As a participant who really interested in usng RL to solve this problem, my concerns are:

  • Timing. When we use RL, likely we need to use GPU for inference. Unfortuntately, our GPU utilization should be low as it only serve one or a few states per batch. So I may expect that for larger grid size, RL with GPU is likely to be less efficient than OR method.
  • Diversity of env. When we have 14 different size of grid, it makes our RL training harder. If we further consider different speeds, it may require more effort for deadlock free planning.

My wishes for Round 2 are:

  • Use only a few large test cases(for example, # of test cases <= 10), while keep same overall running time. It may be even better to test with same grid size.
  • Use same speed for different agents. I personally prefer to focus more on RL related things, instead of dealing with dead-lock from different speeds.

I think one of OR’s shortage is that it’s not straightforward to optimize for global reward.
My understanding: RL’s advantage is finding a better solution(combining with OR), but not acting in a shorter time.
If we want to see RL performan better than OR, we should give RL enough time for planning/inference on large grid env. (both 5 min and 5s may not be enough for RL to do planning and inference. )

2 Likes

About this:

The trick is to use a dummy observation builder, which takes no time, and to build the observations by calling the actual observation builder yourself when needed by calling observation_builder.get_many()

1 Like

Thank you @akleban and @junjie_li for your answers!

Regarding the 8 hour time limit, would it solve the issue if this time limit would not cancel the submission when it takes too long, but would instead give a score of -1.0 to all the environments that have not been solved in time?

Did you have problems with the 5 min and 5 seconds time limits? What do you think would be reasonable time limits to use instead?
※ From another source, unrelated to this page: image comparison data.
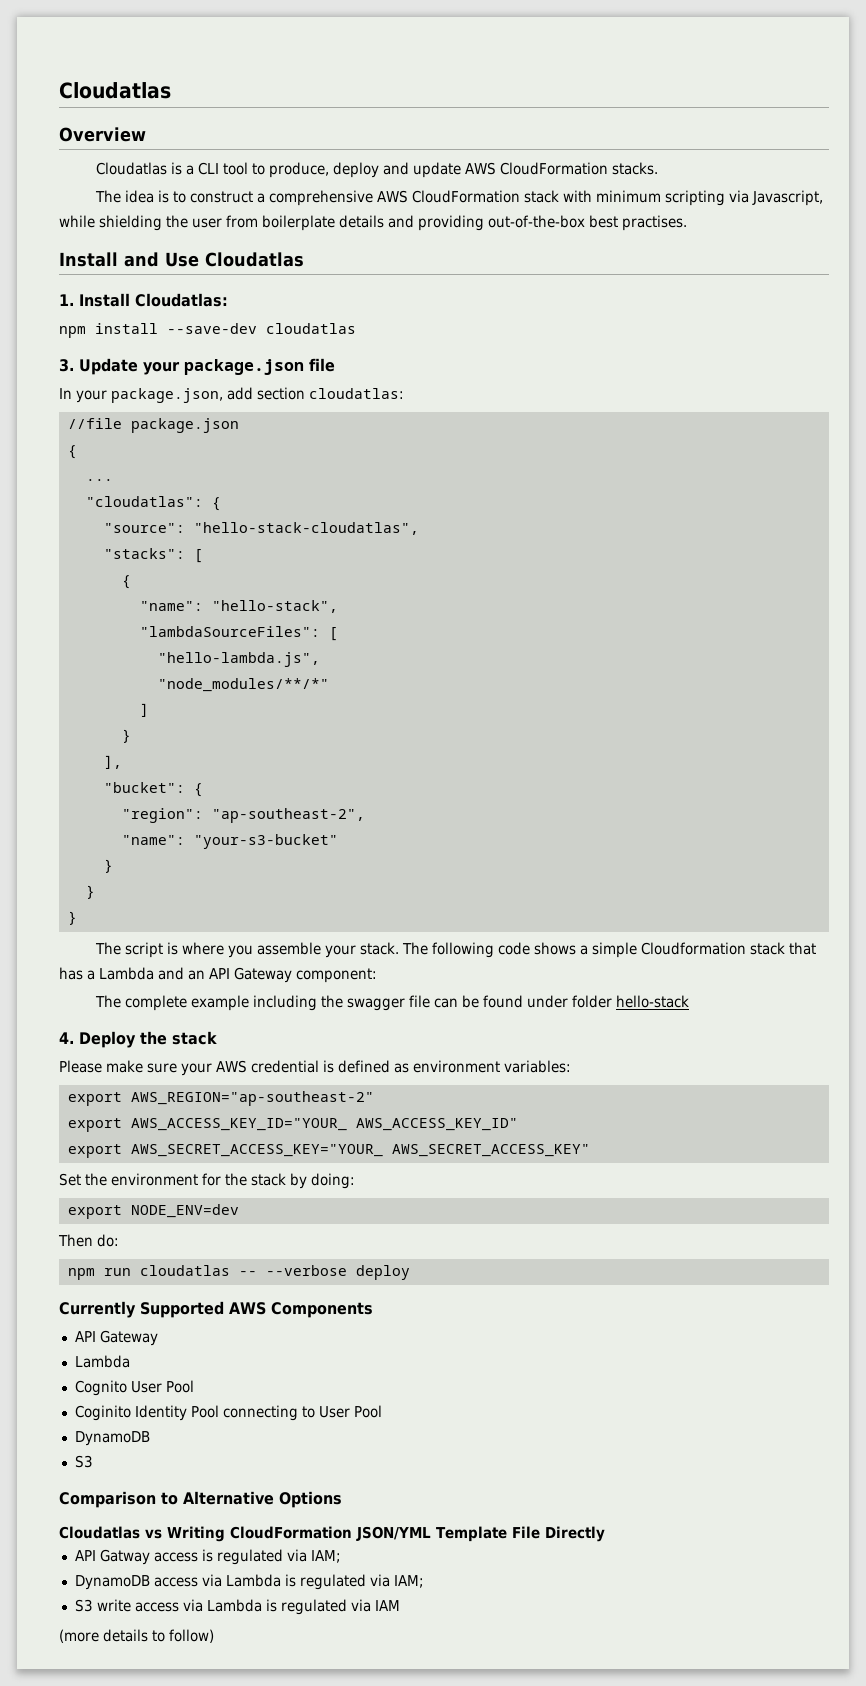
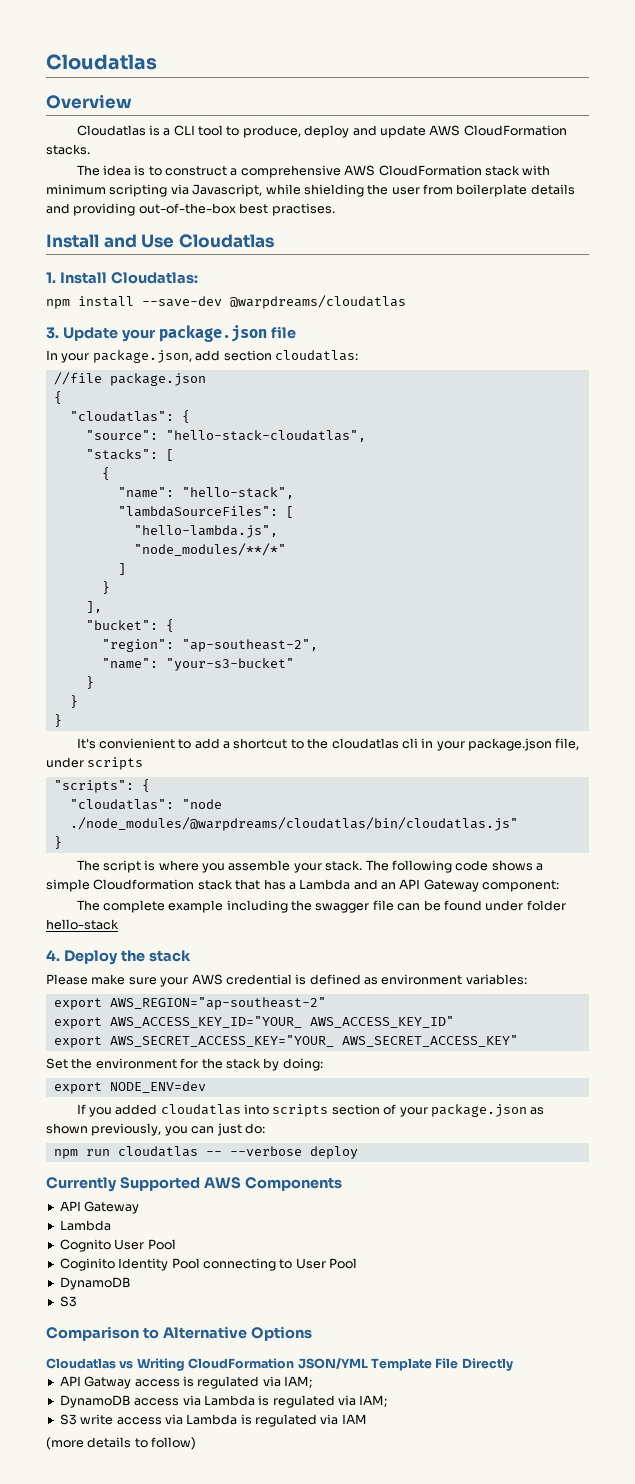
[266,323,356,334] cloudatlas -> [230,295,406,309] @warpdreams/cloudatlas
[85,479,113,481] // ... -> (62, 397) none
(77, 918) none -> [76,738,580,751] [46,757,144,770] [53,779,150,793] [69,799,222,810] [69,817,518,831] [53,836,62,849] // It's convienient to add a shortcut to the cloudatlas cli in your package.json file, under scripts // "scripts": { // "cloudatlas": "node ./node_modules/@warpdreams/cloudatlas/bin/cloudatlas.js" // }
[58,1234,93,1247] Then -> [76,1104,545,1117] [46,1123,242,1136] If you added cloudatlas into scripts section of your package.json as shown previously, you can just

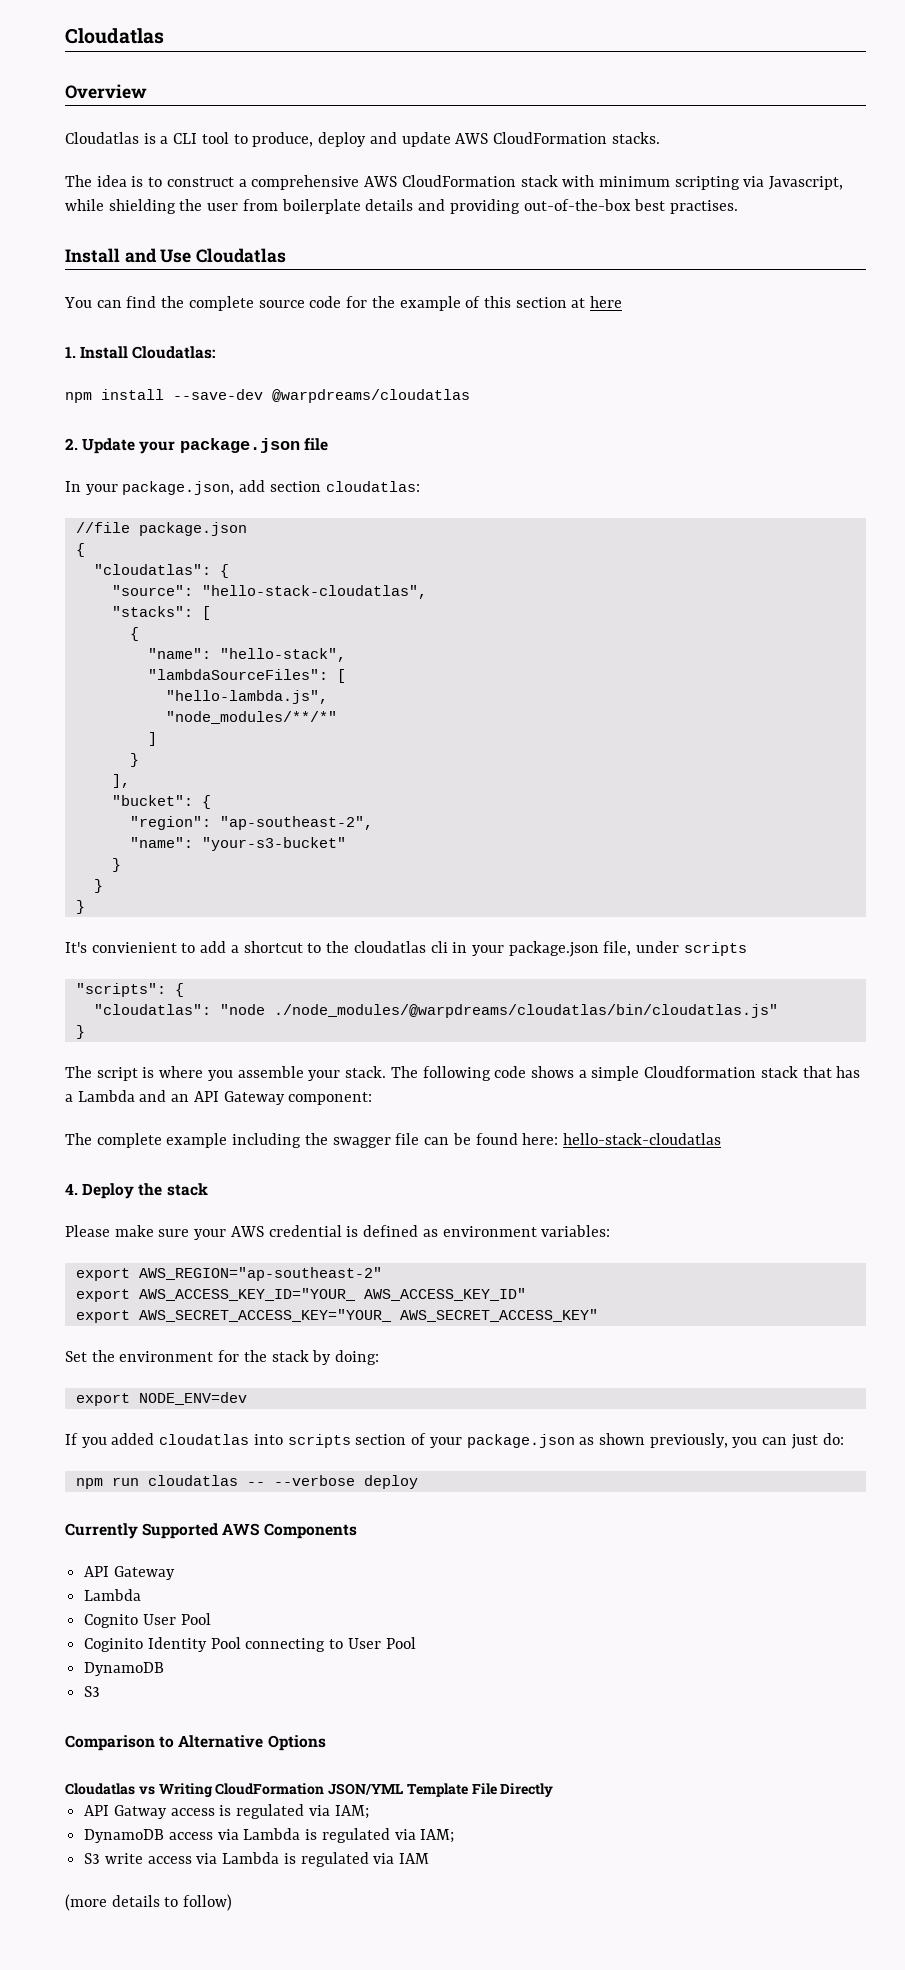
(274, 241) none -> [64,296,623,311] // You can find the complete source code for the example of this section at here
[46,327,59,339] 3. -> [65,438,78,450] 2.
[485,900,566,911] [46,919,119,930] under folder hello-stack -> [522,1133,721,1145] here: hello-stack-cloudatlas

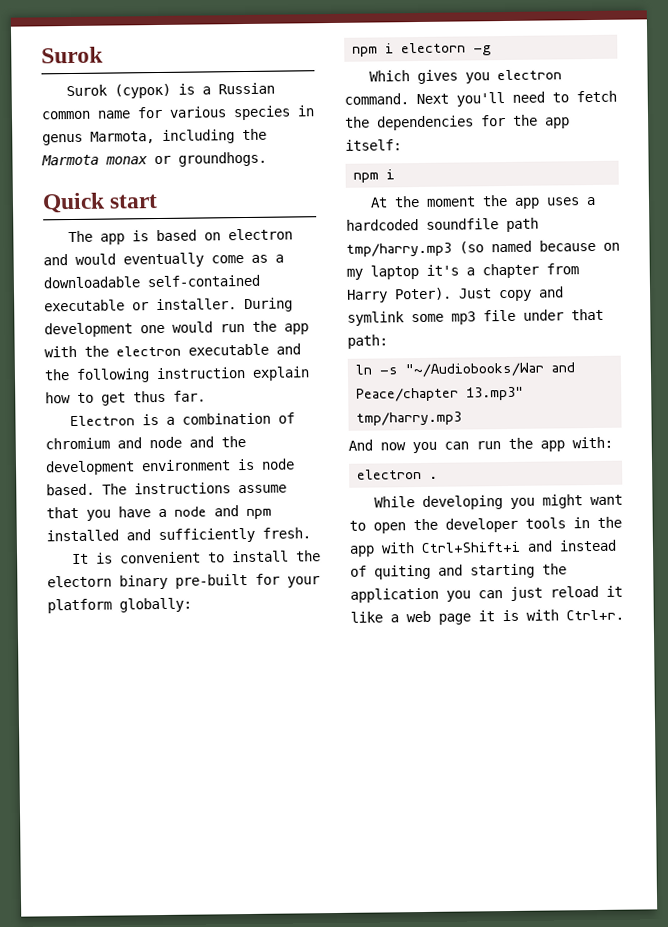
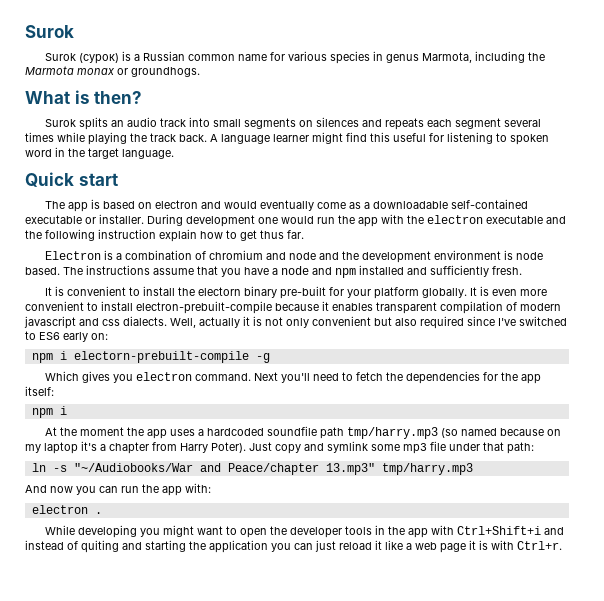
(267, 159) none -> [25,90,143,104] [44,117,541,130] [25,132,549,145] [25,147,174,159] // What is then? // Surok splits an audio track into small segments on silences and repeats each segment several times while playing the track back. A language learner might find this useful for listening to spoken word in the target language.
[119,597,192,613] [352,42,467,57] globally: // npm i electorn -> [421,286,547,298] [25,301,561,314] [24,316,567,329] [25,331,108,342] [31,351,249,363] globally. It is even more convenient to install electron-prebuilt-compile because it enables transparent compilation of modern javascript and css dialects. Well, actually it is not only convenient but also required since I've switched to ES6 early on: // npm i electorn-prebuilt-compile

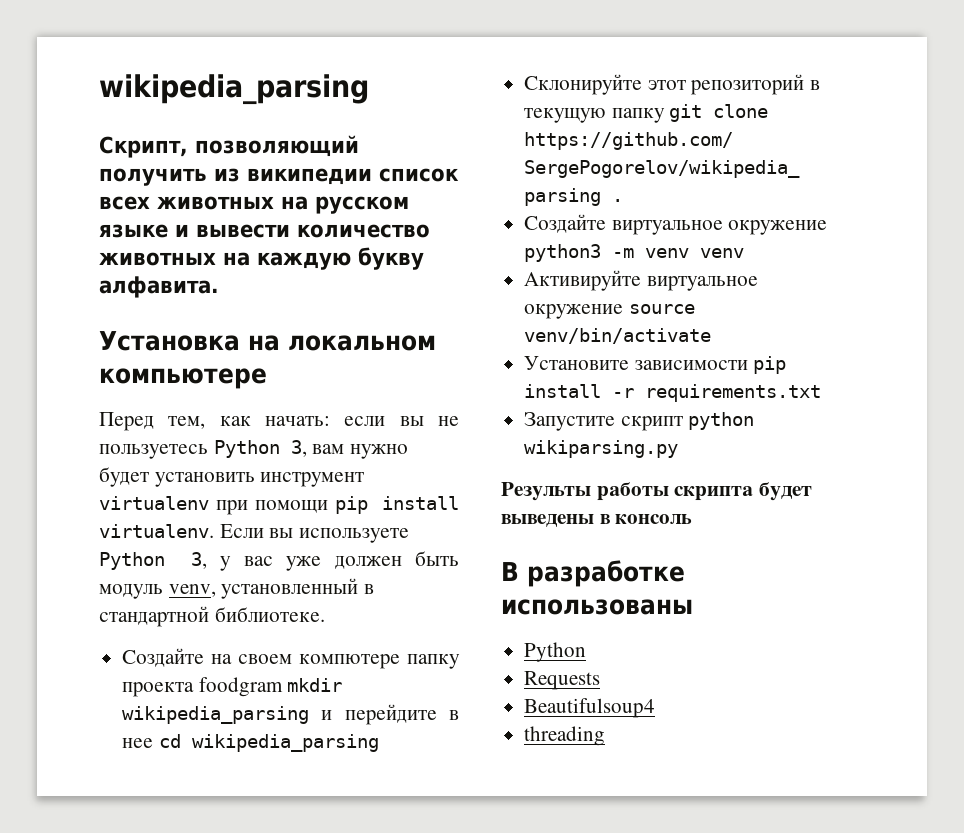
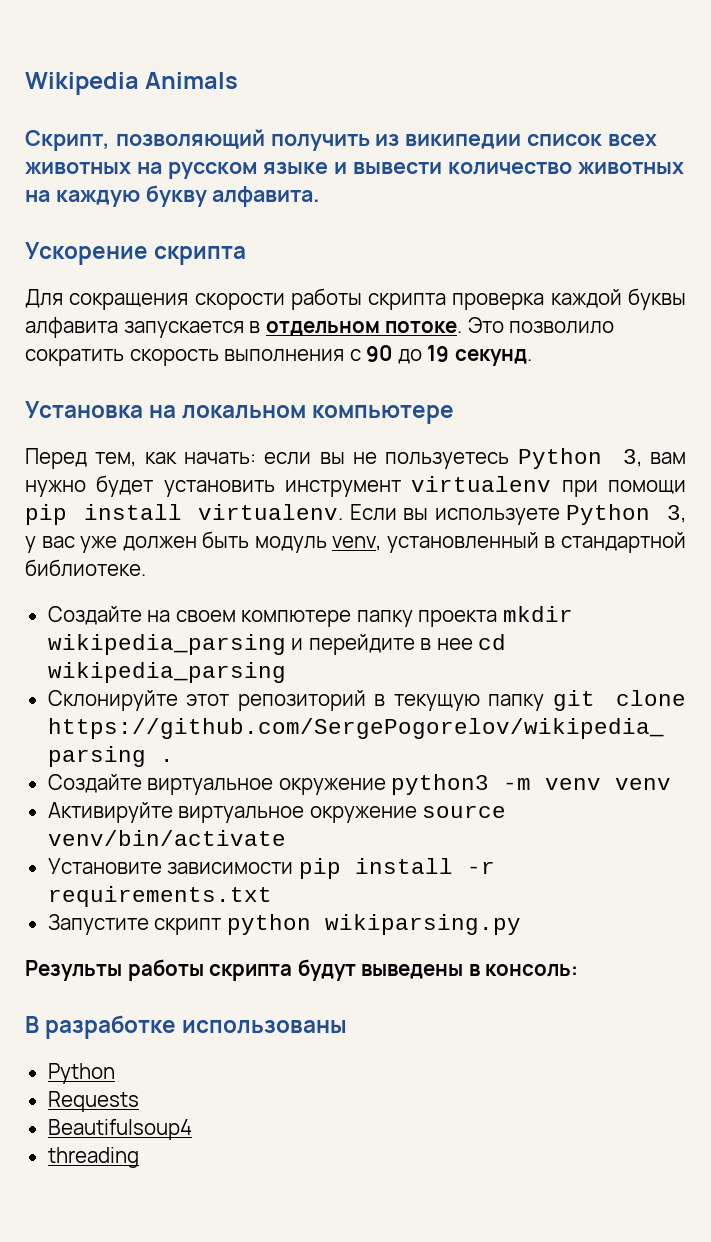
[99,74,369,105] wikipedia_parsing -> [25,72,239,95] Wikipedia Animals
(219, 287) none -> [25,242,247,265] [25,288,686,310] [25,317,615,338] [25,345,532,366] // Ускорение скрипта // Для сокращения скорости работы скрипта проверка каждой буквы алфавита запускается в отдельном потоке. Это позволило сократить скорость выполнения с 90 до 19 секунд.
[198,677,283,697] foodgram -> (498, 618) none
[759,482,813,501] будет -> [297,959,356,981] будут
[615,514,693,524] консоль -> [485,964,579,977] консоль:

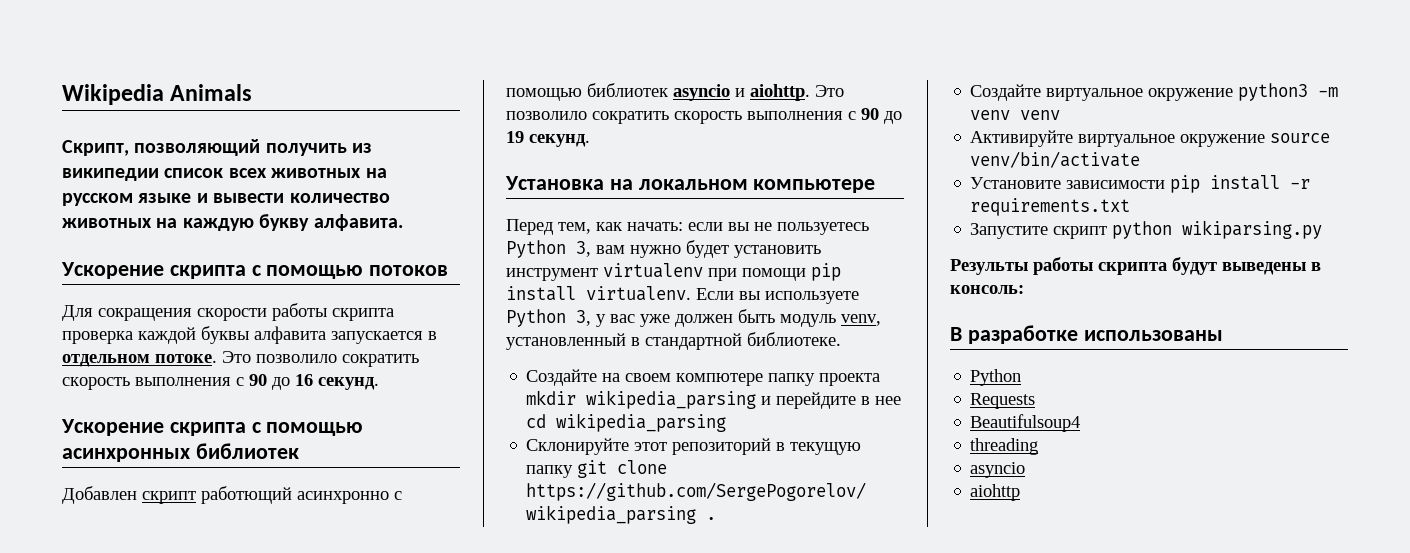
(247, 255) none -> [251,265,449,279] с помощью потоков
(422, 356) none -> [295,374,379,390] [61,419,364,436] [62,443,299,462] [62,486,402,504] [506,83,844,101] [506,108,902,124] 16 секунд. // Ускорение скрипта c помощью асинхронных библиотек // Добавлен скрипт работющий асинхронно с помощью библиотек asyncio и aiohttp. Это позволило сократить скорость выполнения с 90 до
(139, 1157) none -> [970,462,1026,478] [970,484,1021,501] // asyncio // aiohttp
@junjie_li I understand that these two points are making things harder:

  • large variety of environments
  • potentially different train speeds in Round 2

However, these are part of the business problem SBB and DeutscheBahn are facing and that we are trying to solve. We need to strike a balance between making the challenge feasible/interesting, and keeping it close enough to the real-world problem so results are useful!

2 Likes

Regarding the 8 hour time limit, would it solve the issue if this time limit would not cancel the submission when it takes too long, but would instead give a score of -1.0 to all the environments that have not been solved in time?

Yes, it is a good solution in case that simulations will be sorted ascending size of environment.

1 Like